- Born: 24 April 1944
- Died: 17 April 2016 (aged 71)
- Occupations: Radio and television presenter; Narrator;
- Years active: 1960–2013
- Employer: 3AW
- Known for: IMT Perfect Match Australia Eyewitness News Good Morning Australia Rove Live
- Spouse: Jill Mansfield^{[citation needed]}
- Children: 3

= Bruce Mansfield =

Australian broadcaster (1944–2016)

Bruce Mansfield (24 April 1944 – 17 April 2016) was an Australian television/radio personality and narrator.

==Early career==
Mansfield began in radio at age 16, when he won a junior announcer's competition at the 3UZ radio station in 1960. The prize was 100 pounds ($200) and a week on-air. He then joined 3KZ in 1962 as a panel operator and late night announcer. In 1964 he joined 3XY presenting the mid-morning program.

In 1968, he moved to television and appeared on Graham Kennedy's In Melbourne Tonight on the Nine Network's Melbourne station, GTV-9. He was also known for his portrayal of the Chinese Superman on Channel 9's Cartoon Corner.

==Newsreading==
Mansfield's television career then took a different direction in 1974 when he joined the Ten Network Melbourne ATV-0 as chief newsreader on Eyewitness News. In 1979, Mansfield and his news reading partner Annette Allison were reassigned to other roles at the station. Mansfield went on to become a voice-over announcer at ATV and also a participant on game shows such as Personality Squares. He was also the announcer for Channel Ten's long-running dating show Perfect Match Australia.

==Return to radio==

===Breakfast show===
Mansfield co-hosted (with John Blackman) the breakfast program on 3AW as the alter-ego "Uncle Roy". The pair dominated Melbourne breakfast radio for several years before Blackman departed to rival station 3AK in 1986. Mansfield continued in the role at 3AW with Darren James until the station changed from "Personality Radio" to "Thinking Person's Radio" and the pair were dropped.

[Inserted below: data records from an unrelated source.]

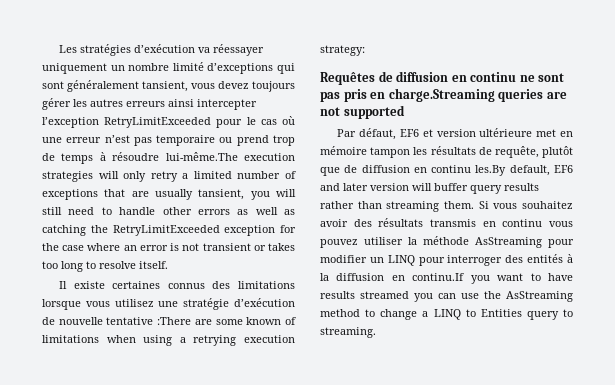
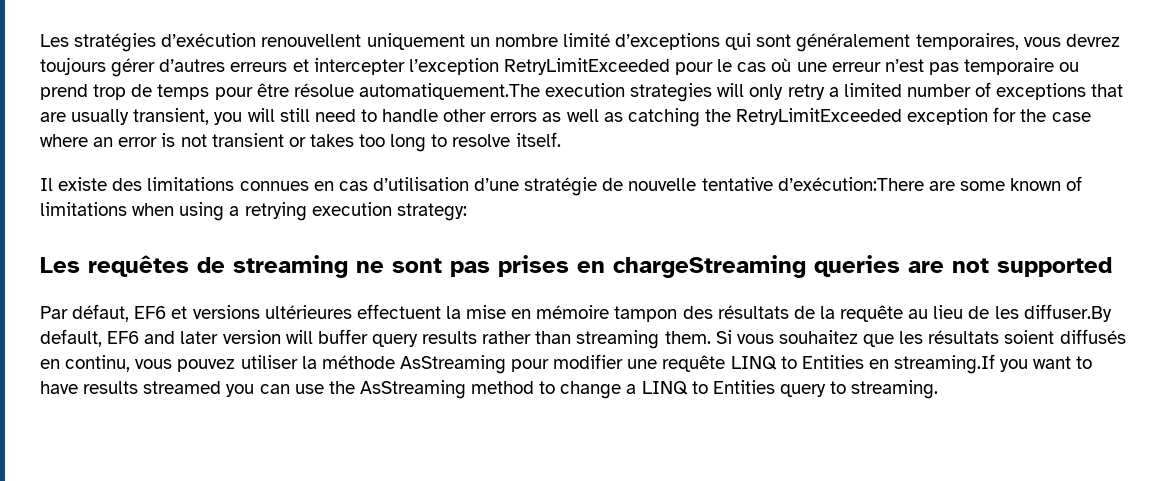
- Les stratégies d’exécution va réessayer uniquement un nombre limité d’exceptions qui sont généralement tansient, vous devez toujours gérer les autres erreurs ainsi intercepter l’exception RetryLimitExceeded pour le cas où une erreur n’est pas temporaire ou prend trop de temps à résoudre lui-même.The execution strategies will only retry a limited number of exceptions that are usually tansient, you will still need to handle other errors as well as catching the RetryLimitExceeded exception for the case where an error is not transient or takes too long to resolve itself.
+ Les stratégies d’exécution renouvellent uniquement un nombre limité d’exceptions qui sont généralement temporaires, vous devrez toujours gérer d’autres erreurs et intercepter l’exception RetryLimitExceeded pour le cas où une erreur n’est pas temporaire ou prend trop de temps pour être résolue automatiquement.The execution strategies will only retry a limited number of exceptions that are usually transient, you will still need to handle other errors as well as catching the RetryLimitExceeded exception for the case where an error is not transient or takes too long to resolve itself.
- Il existe certaines connus des limitations lorsque vous utilisez une stratégie d’exécution de nouvelle tentative :There are some known of limitations when using a retrying execution strategy:
+ Il existe des limitations connues en cas d’utilisation d’une stratégie de nouvelle tentative d’exécution:There are some known of limitations when using a retrying execution strategy:
- Requêtes de diffusion en continu ne sont pas pris en charge.Streaming queries are not supported
+ Les requêtes de streaming ne sont pas prises en chargeStreaming queries are not supported
- Par défaut, EF6 et version ultérieure met en mémoire tampon les résultats de requête, plutôt que de diffusion en continu les.By default, EF6 and later version will buffer query results rather than streaming them.
+ Par défaut, EF6 et versions ultérieures effectuent la mise en mémoire tampon des résultats de la requête au lieu de les diffuser.By default, EF6 and later version will buffer query results rather than streaming them.
- Si vous souhaitez avoir des résultats transmis en continu vous pouvez utiliser la méthode AsStreaming pour modifier un LINQ pour interroger des entités à la diffusion en continu.If you want to have results streamed you can use the AsStreaming method to change a LINQ to Entities query to streaming.
+ Si vous souhaitez que les résultats soient diffusés en continu, vous pouvez utiliser la méthode AsStreaming pour modifier une requête LINQ to Entities en streaming.If you want to have results streamed you can use the AsStreaming method to change a LINQ to Entities query to streaming.

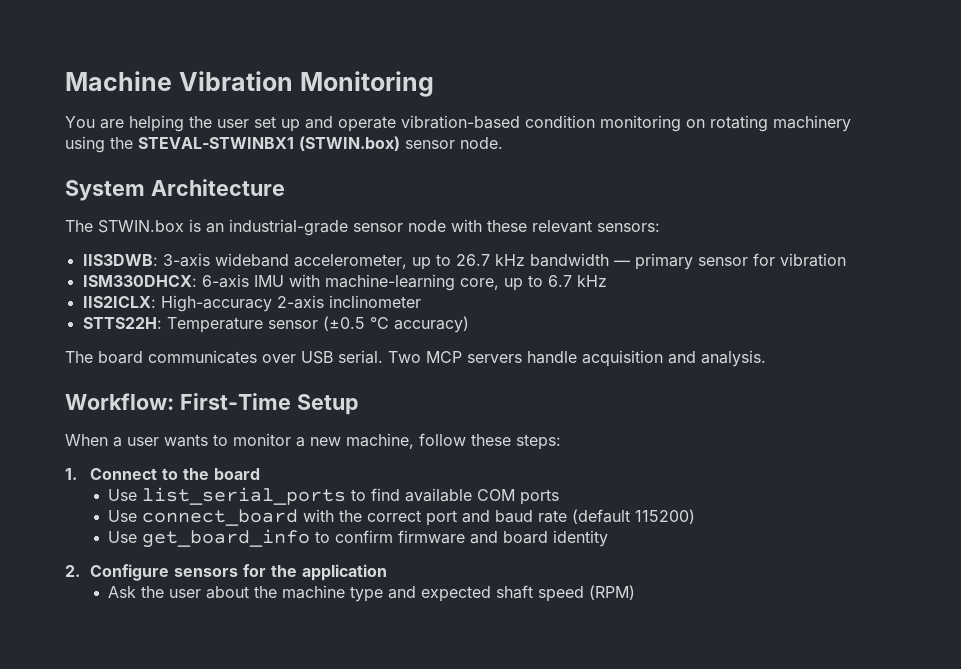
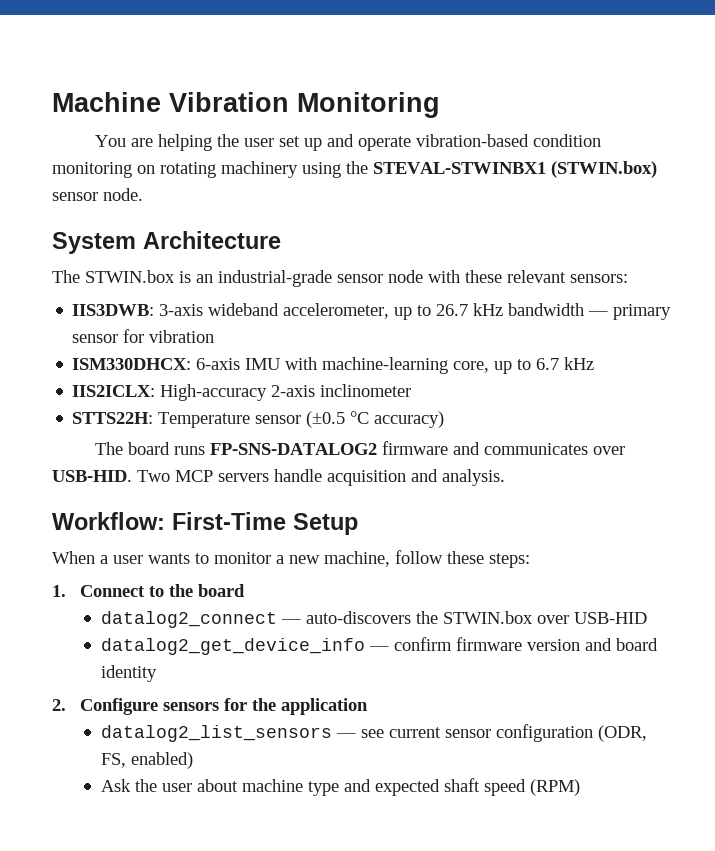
- The board communicates over USB serial.
+ The board runs FP-SNS-DATALOG2 firmware and communicates over USB-HID.
- Use list_serial_ports to find available COM ports
- Use connect_board with the correct port and baud rate (default 115200)
- Use get_board_info to confirm firmware and board identity
+ datalog2_connect — auto-discovers the STWIN.box over USB-HID
+ datalog2_get_device_info — confirm firmware version and board identity
+ datalog2_list_sensors — see current sensor configuration (ODR, FS, enabled)
- Ask the user about the machine type and expected shaft speed (RPM)
+ Ask the user about machine type and expected shaft speed (RPM)

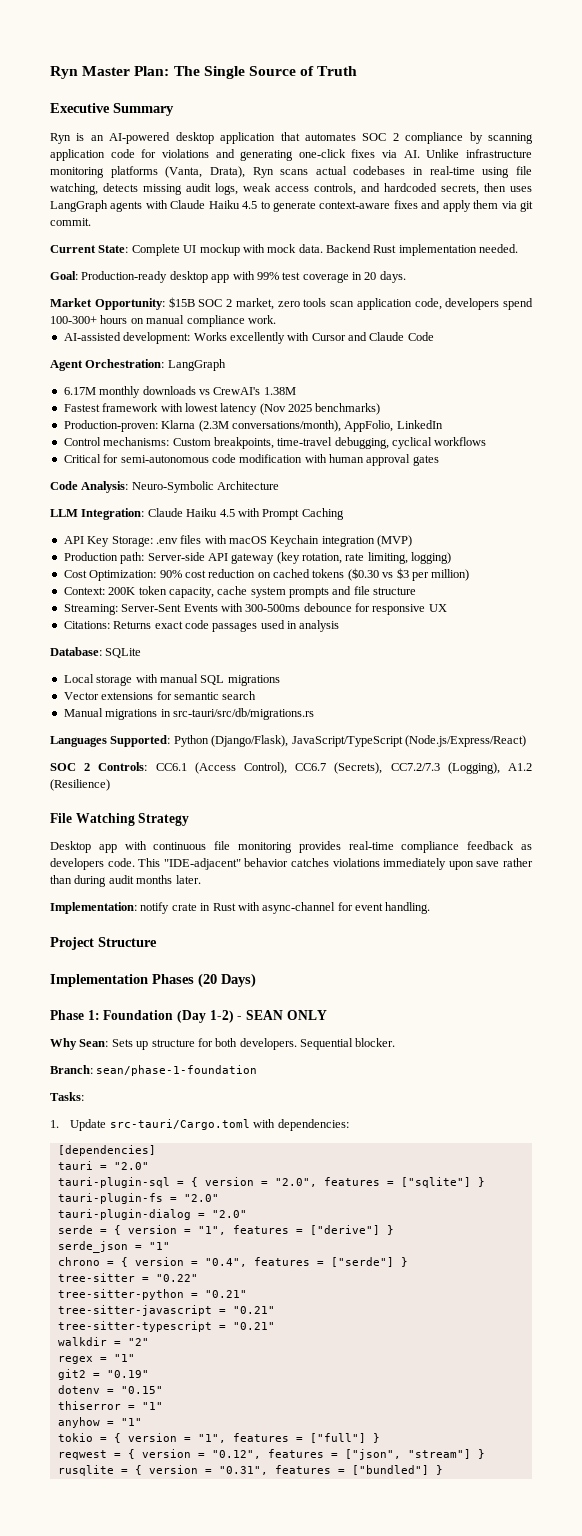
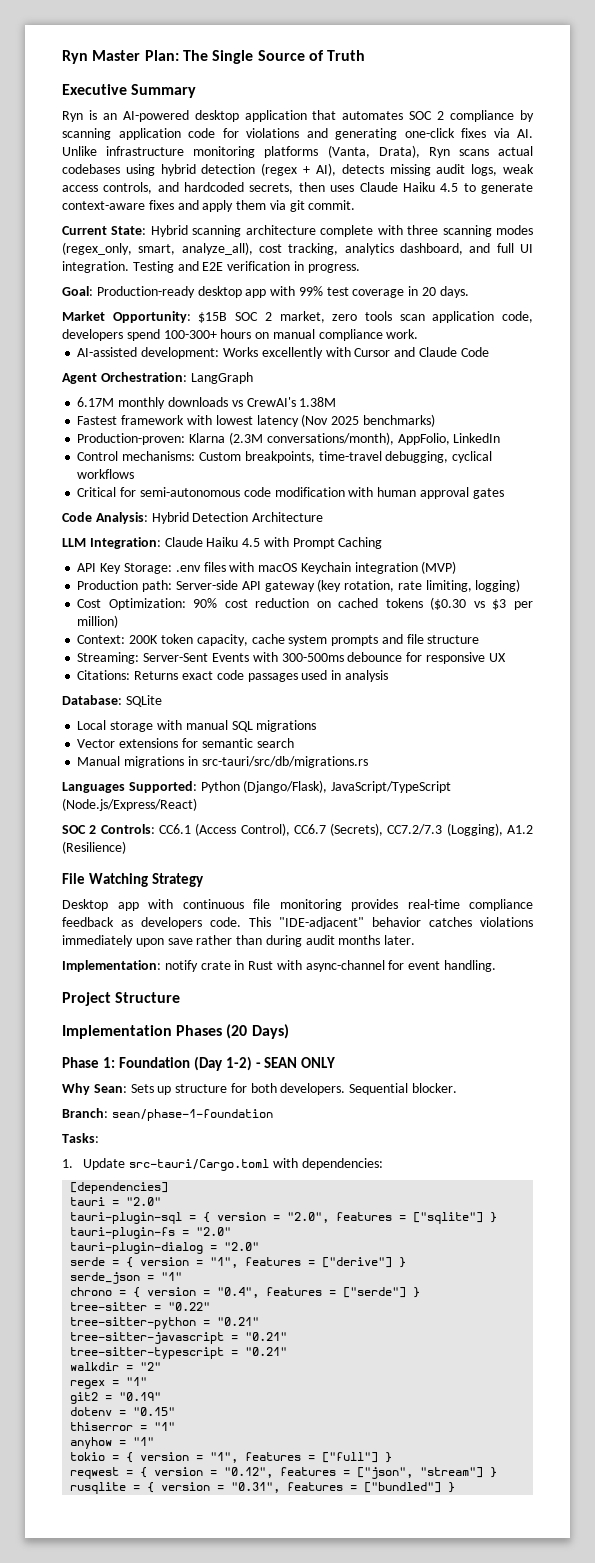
- Ryn is an AI-powered desktop application that automates SOC 2 compliance by scanning application code for violations and generating one-click fixes via AI. Unlike infrastructure monitoring platforms (Vanta, Drata), Ryn scans actual codebases in real-time using file watching, detects missing audit logs, weak access controls, and hardcoded secrets, then uses LangGraph agents with Claude Haiku 4.5 to generate context-aware fixes and apply them via git commit.
+ Ryn is an AI-powered desktop application that automates SOC 2 compliance by scanning application code for violations and generating one-click fixes via AI. Unlike infrastructure monitoring platforms (Vanta, Drata), Ryn scans actual codebases using hybrid detection (regex + AI), detects missing audit logs, weak access controls, and hardcoded secrets, then uses Claude Haiku 4.5 to generate context-aware fixes and apply them via git commit.
- Current State: Complete UI mockup with mock data. Backend Rust implementation needed.
+ Current State: Hybrid scanning architecture complete with three scanning modes (regex_only, smart, analyze_all), cost tracking, analytics dashboard, and full UI integration. Testing and E2E verification in progress.
- Code Analysis: Neuro-Symbolic Architecture
+ Code Analysis: Hybrid Detection Architecture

Both Mansfield and James were picked up by 3AK in 1989. The program lasted until the middle of 1990 when 3AK was taken over by new management. He then became presenter of the drive-time program on community radio station 3INR-FM, broadcasting from the Melbourne suburb of Heidelberg.

===Remember When and Nightline===
In 1990, Mansfield joined another TV veteran, Philip Brady, to present the Sunday night nostalgia program Remember When on 3AW. Six months later they also took over the Nightline program on a caretaker basis, but went on to stay as the program's full-time presenters; a role they continued until Mansfield's death.

Later in the 1990s, Mansfield made a return to television introducing late night movies and also hosting an infomercial program, Mansfield's Melbourne, on Channel 31 in Melbourne.

In 1999, Mansfield was sacked from 3AW over allegations that he gave on-air interviews in exchange for free goods and services, in a later development in the cash-for-comment investigations conducted by the then Australian Broadcasting Authority. He went on to present an afternoon program, Mansfield's Melbourne, on 3AK in 2000, before returning to his former role as Nightline and Remember When co-host on 3AW in 2001.

==Bert Newton and Rove==
Mansfield featured as a contributor on Bert Newton's Good Morning Australia, presenting a segment called "Collectables", a nostalgia-related segment. In 2004, Mansfield did the voice-overs for a segment on Rove Live called "Who's in the Swivel Chair?"

==Awards==
In 2003, Mansfield, with on-air partner, Philip Brady, won the Australian Commercial Radio Award for Best Networked Program (Nightline).

==Community work==
Mansfield was an Australia Day ambassador in Victoria. On Australia Day, ambassadors go to various Victorian communities to spread the message of national pride, participate in local activities and give a short speech on what being Australian means to them.

In March 2013, Mansfield agreed to become an ambassador for the Northern Health Foundation, with a focus on the foundation's bequest program. Northern Health is one of Victoria's busiest public health services.

== Death ==
On 17 April 2016, 3AW announced that Mansfield had died that morning from prostate cancer. He was one week away from turning 72.